Commercial satellite navigation software using OpenStreetMap data

Maps.me is a mobile app for Android, iOS and BlackBerry that provides offline maps using OpenStreetMap data. It was formerly known as MapsWithMe. In November 2014, it was acquired by Mail.Ru Group and became part of its My.com brand. In September 2015, the app was open sourced and a free and open-source software version was additionally made available on F-droid until the application was sold to the payment processor Daegu Limited, part of Parity.com, which changed the application user interface and content, leading original MapsWithMe founders Alexander Borsuk and Viktor Govako to release an open source ad- and tracker-free fork called 'Organic Maps' in response.

== History ==
Maps.me was founded by Yury Melnichek, Alexander Borsuk, Viktor Govako and Siarhei Rachytski. Under the leadership of Alexander, MapsWithMe onboarded 2.5M users worldwide.

In November 2014, it was acquired by Mail.Ru Group and became part of its My.com brand. In September 2015, the app was open sourced and a free and open-source software version was additionally made available on F-droid.

In November 2020 Mail.ru Group sold Maps.me to the payment processor Daegu Limited, part of Parity.com Group. Daegu Limited changed the application user interface and content. Following this acquisition in January 2021, a fork — Organic Maps — was created by Alexander and Viktor, and is developed by the FOSS community.

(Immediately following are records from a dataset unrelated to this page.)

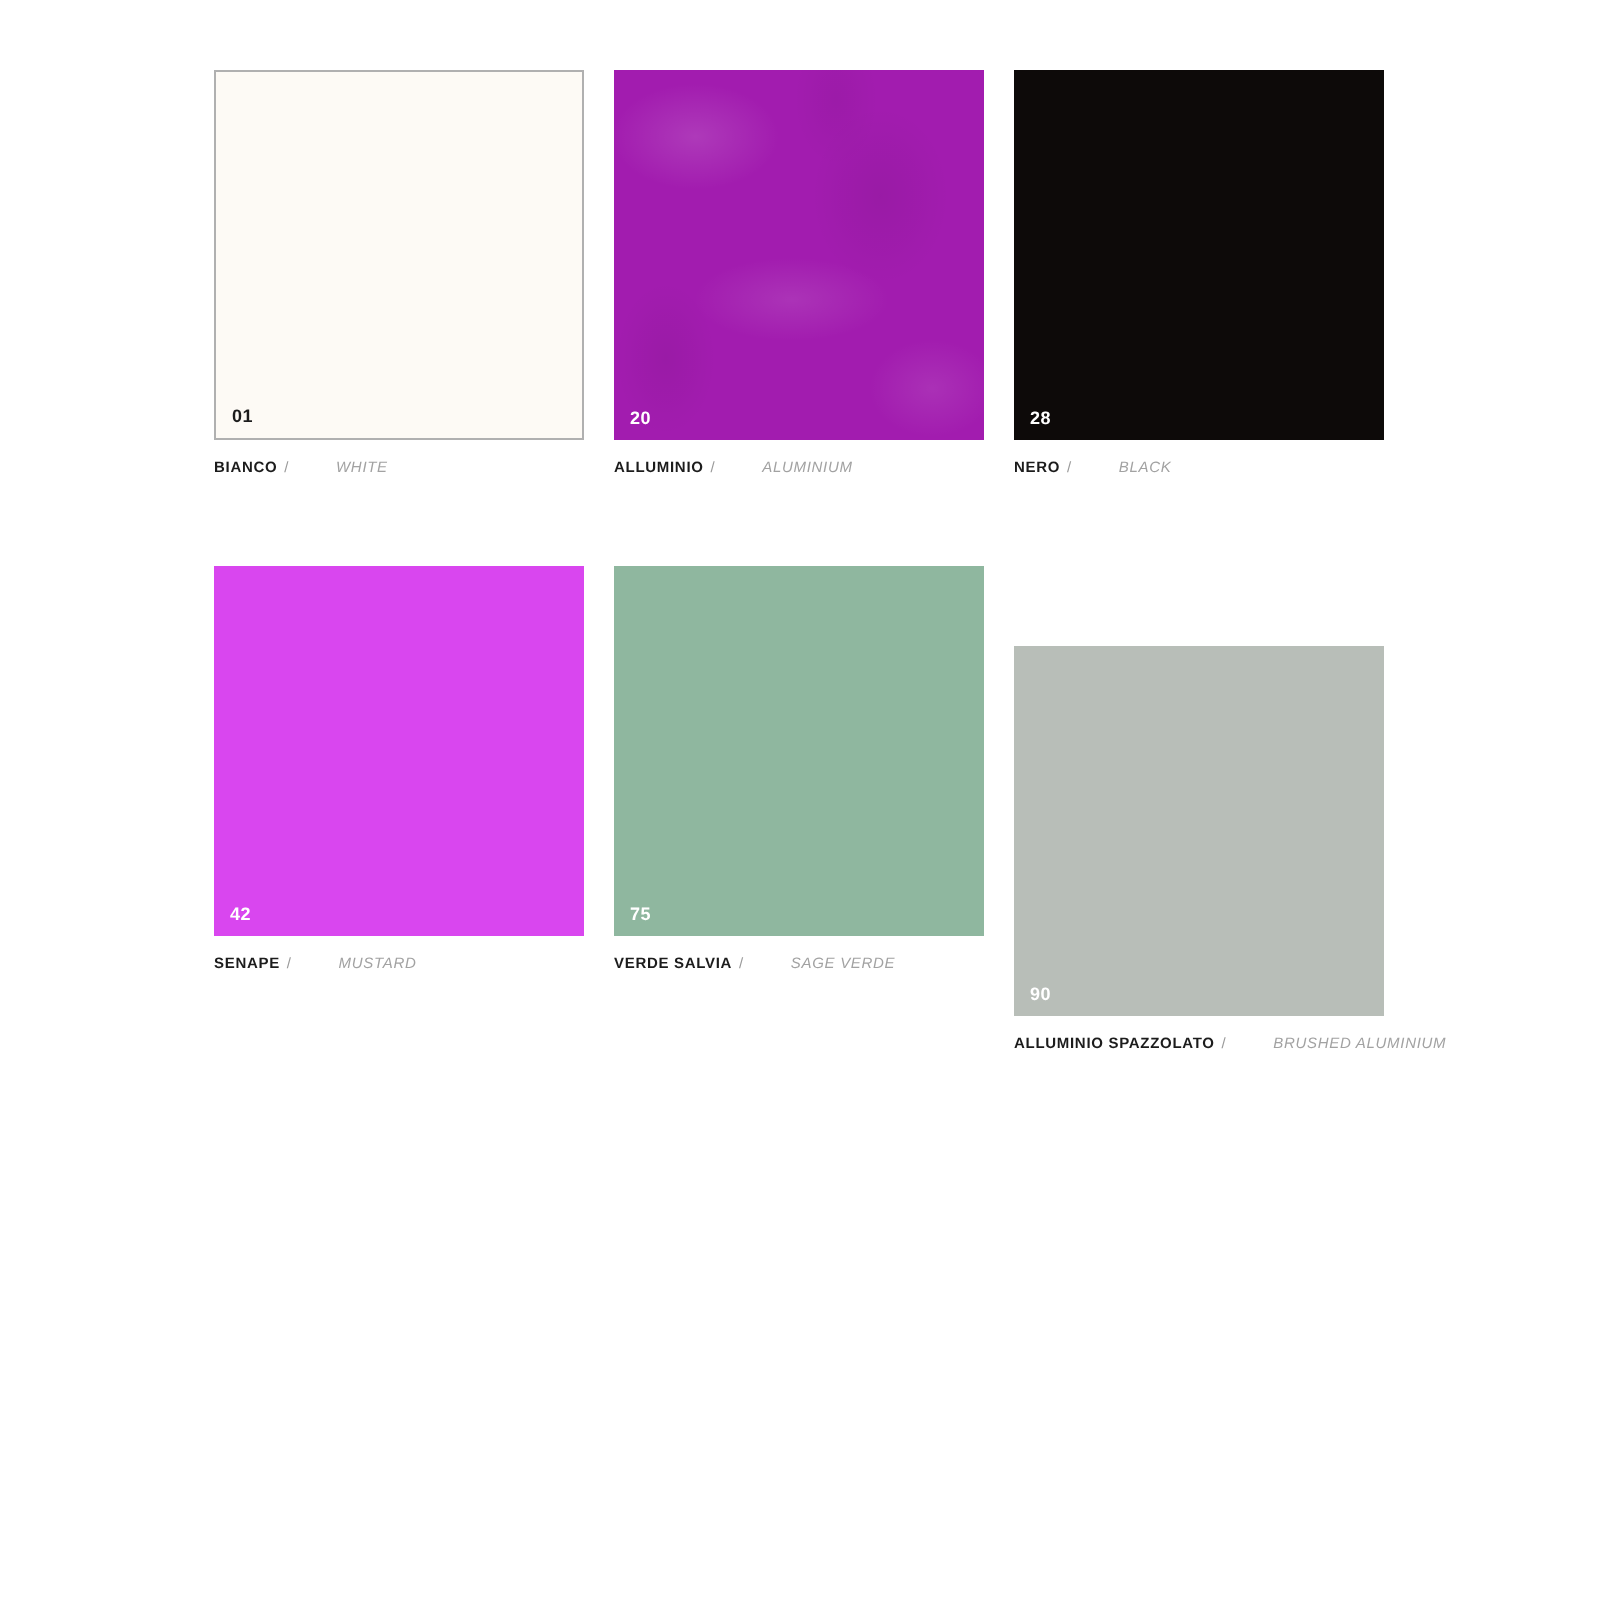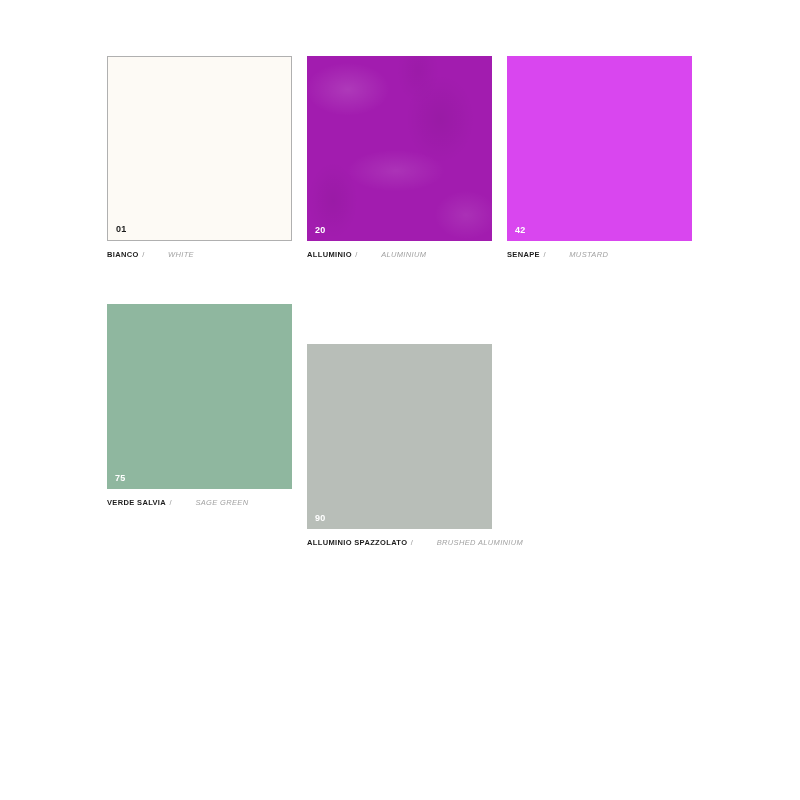--- a/index.html
+++ b/index.html
@@ -20,7 +20,7 @@
     width: 800px;
     height: 580px;
     box-sizing: border-box;
-    padding: 56px 0 0 107px;
+    padding: 35px 0 0 107px;
   }
 
   .swatch-grid {

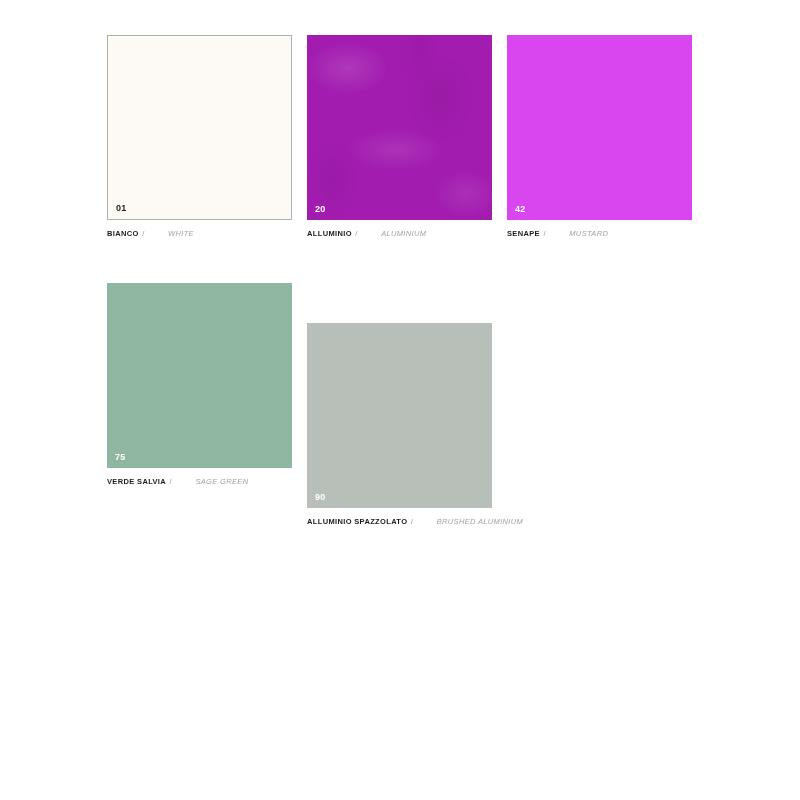--- a/index.html
+++ b/index.html
@@ -117,6 +117,12 @@
         <div class="swatch-caption"><span class="caption-it">ALLUMINIO</span> <span class="caption-sep">/</span> <span class="caption-en">ALUMINIUM</span></div>
       </div>
       <div class="swatch-cell">
+        <div class="swatch-chip" style="background: rgb(13, 10, 9);">
+          <span class="swatch-code" style="color: rgb(255, 255, 255);">28</span>
+        </div>
+        <div class="swatch-caption"><span class="caption-it">NERO</span> <span class="caption-sep">/</span> <span class="caption-en">BLACK</span></div>
+      </div>
+      <div class="swatch-cell">
         <div class="swatch-chip" style="background: #d946ef;">
           <span class="swatch-code" style="color: rgb(255, 255, 255);">42</span>
         </div>

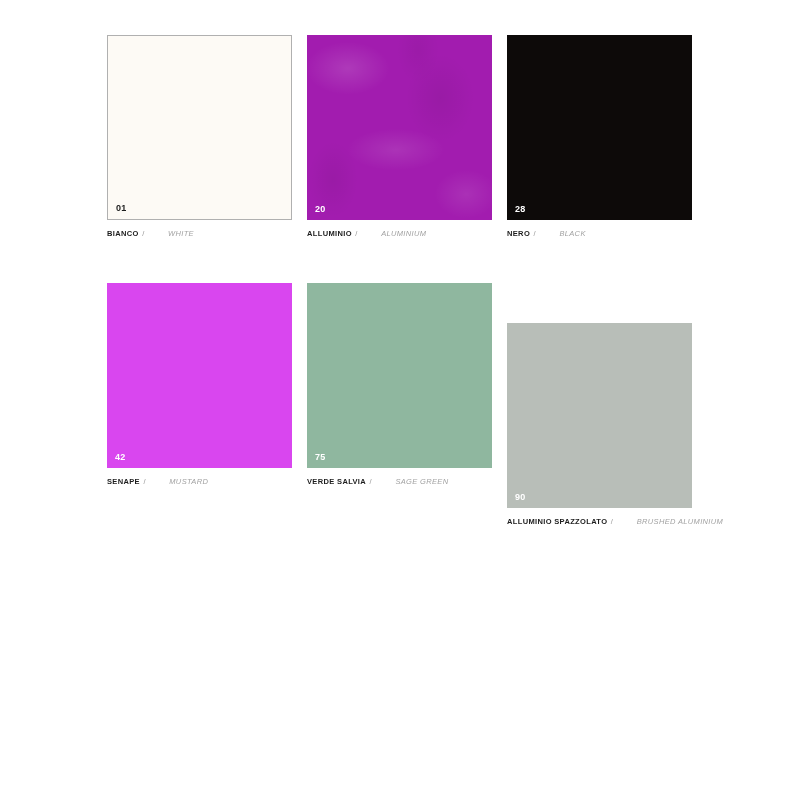--- a/index.html
+++ b/index.html
@@ -132,7 +132,7 @@
         <div class="swatch-chip" style="background: rgb(143, 183, 159);">
           <span class="swatch-code" style="color: rgb(255, 255, 255);">75</span>
         </div>
-        <div class="swatch-caption"><span class="caption-it">VERDE SALVIA</span> <span class="caption-sep">/</span> <span class="caption-en">SAGE GREEN</span></div>
+        <div class="swatch-caption"><span class="caption-it">VERDE SALVIA</span> <span class="caption-sep">/</span> <span class="caption-en">SAGE VERDE</span></div>
       </div>
       <div class="swatch-cell">
         <div class="swatch-chip" style="background: rgb(184, 190, 184); margin-top: 40px;">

After governance concerns in Organic Maps, the CoMaps project was created in June 2025 by former Organic Maps contributors.

=== MapsWithMe GmbH ===
The application was formerly known as MapsWithMe and initially developed by Zurich-based MapsWithMe GmbH with a development office in Minsk.

In 2012, MapsWithMe came in first in the Startup Monthly competition in Vilnius. The team won a nine-week traineeship in Silicon Valley as a prize.

=== Mail.ru Group ===
In November 2014, Maps.me was acquired by Mail.Ru Group for 542 million Russian rubles (around US$14 million at that time) to be integrated with My.com, and the app was made free of charge. The engineering team was relocated to the Mail.Ru Group office in Moscow to continue working on the project.

In 2019, its revenue amounted to 159 million rubles (US$2.5 million) with an EBITDA loss of 25 million rubles (US$0.39 million).

=== Daegu Ltd and partners===
On November 2, 2020, Daegu Limited bought Maps.me for 1.56 billion Russian rubles (approximately US$20 million at that time). Daegu Limited is announced to be part of Parity.com Group.

On September 18, 2022, Maps.me announced the launch of a mobile app wallet with a prepaid Mastercard in partnership with Monavate.